Mt Audubon dwarfing the Indian Peaks from the trailhead.

Mt Audubon dwarfing the Indian Peaks from the trailhead.

Description:   Mt. Audubon is easily recognizable if you are in the Indian Peaks area of the Front Range.  It is the massive hump peaking at 13,223', with it's signature 'gouge', to the northwest of Brainard Lake Recreation Area (BLRA).  However, it belies its gentle giant image with a challenging, yet beautiful hike to its summit.  A group of hikers I met on the trail claimed they thought Audubon had the best views of the Front Range you can find anywhere.  I haven't hiked enough peaks in the area yet to say, but it was breathtaking.  From the forested Montane area where the hike starts with stately Douglas Firs, through a quick pass of the Sub-Alpine krumholz to the views from the Alpine vistas, it is all amazing.  I made this trip just at the end of the wildflower season and the flora was still incredible.  And the marmots must have felt the same way as I was close to stepping on several as they had their fill of the flowering plants along the trail.

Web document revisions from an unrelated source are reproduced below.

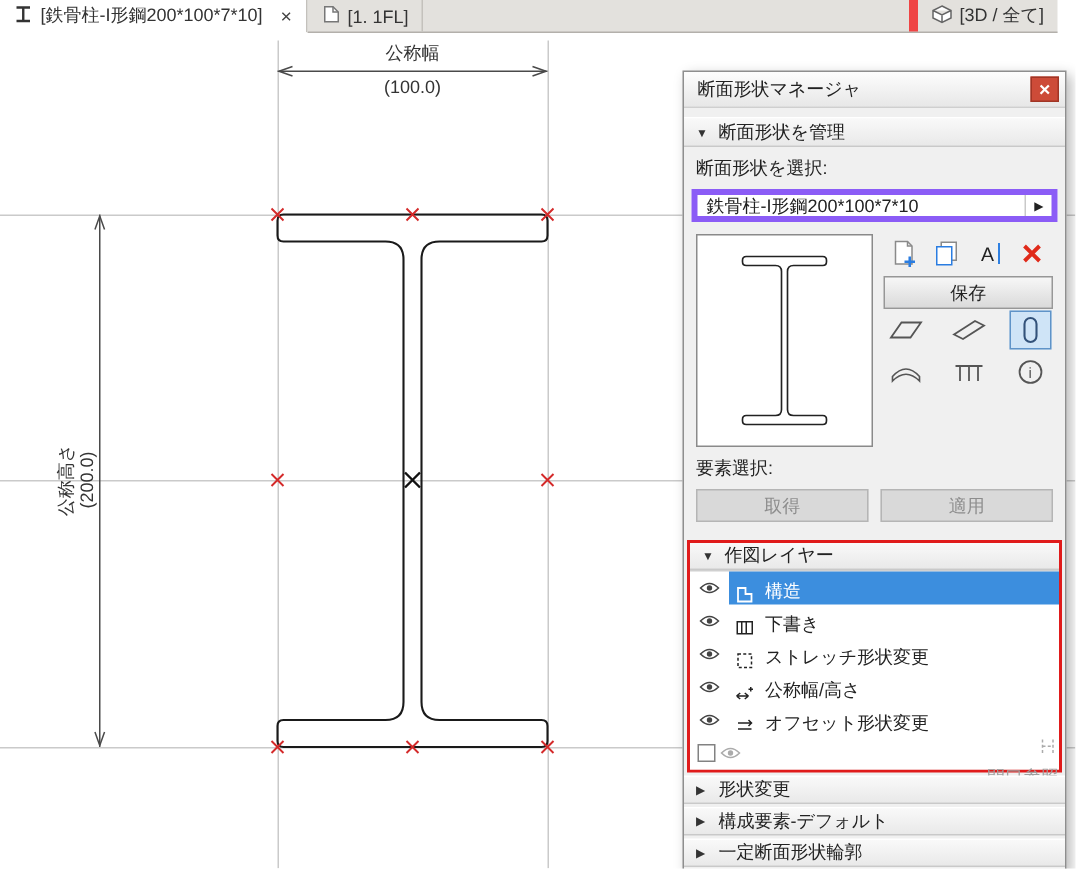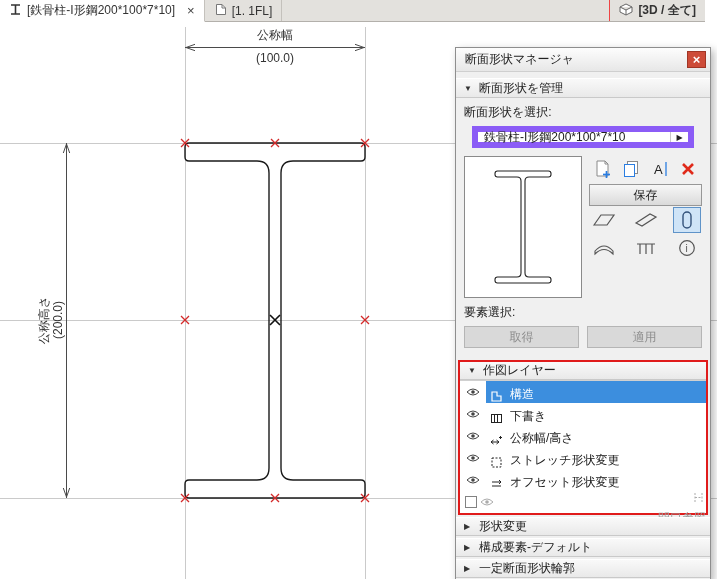"[3D / 全て]" .tab-right { border-left: 1px solid #ef4444 -> 6px solid #ef4444; font-weight: bold -> none }
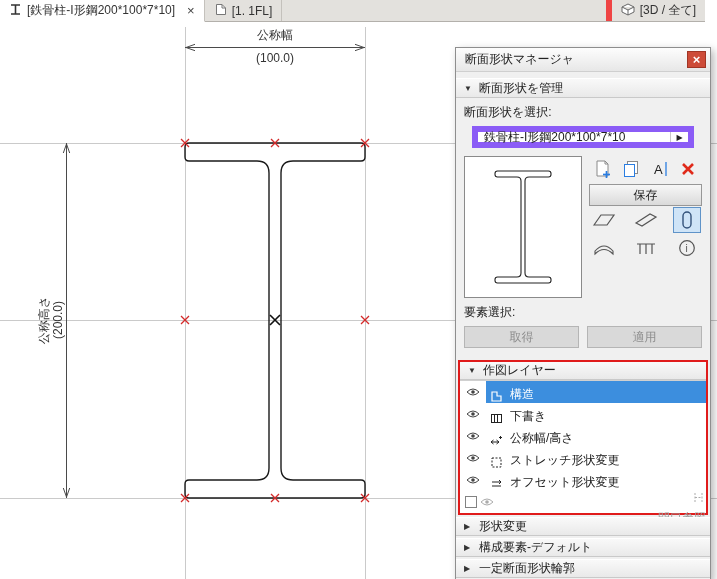"鉄骨柱-I形鋼200*100*7*10" .p-select { border: 6px solid #8b5cf6 -> 4px solid #8b5cf6; margin: 2px 16px 0 -> 2px 5px 0 }
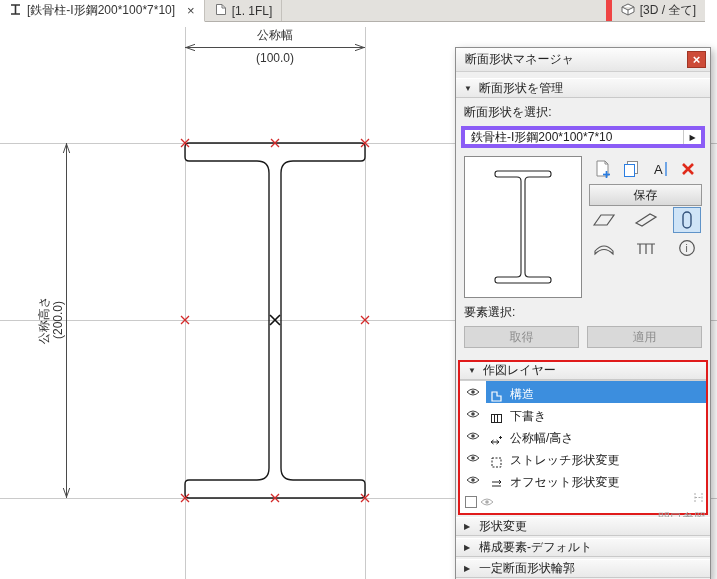"公称幅/高さ" div.layer-row { order: before "ストレッチ形状変更" -> after "ストレッチ形状変更" }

Difficulty:  Most Difficult D.9, 10.7 Miles, 2930' Elevation, 7 Hours - I read somewhere that John James Audubon never climbed his namesake Mt. Audubon, much less even visited Colorado during his life.  I thought that a bit sad until I hiked it myself.  Now I'm thinking John Audubon was just smart.  This is one rough hike.  At least for me.  Certainly, based on the hiking I've done in Boulder County, this has been the toughest, so I feel it earns its maximum D.9 challenge ranking.  While the first mile of the hike is a comfortable ascent on hardpack and sometimes rocky trail, after the split with Beaver Creek Trail the slope steepens and the trail gets much, much rockier.  The coup de grace is the last 600' of elevation to the summit is a full on steep scramble.  The descent is fraught with sliding rocks, so you will definitely want to consider poles to reduce the chance of falling or twisting an ankle.  Finally, there are the marmots.  They are everywhere.  And while they look cute and furry they'll rip your lungs out, Jim.  Just kidding.  This hike as measured was 10.7 miles because most parking is in the main lot area which is a 1 mile jaunt just to the trailhead.  Unless you arrive very early trailhead parking fills very quickly.  Parking in the main area will add 2 miles of asphalt walking to your roundtrip.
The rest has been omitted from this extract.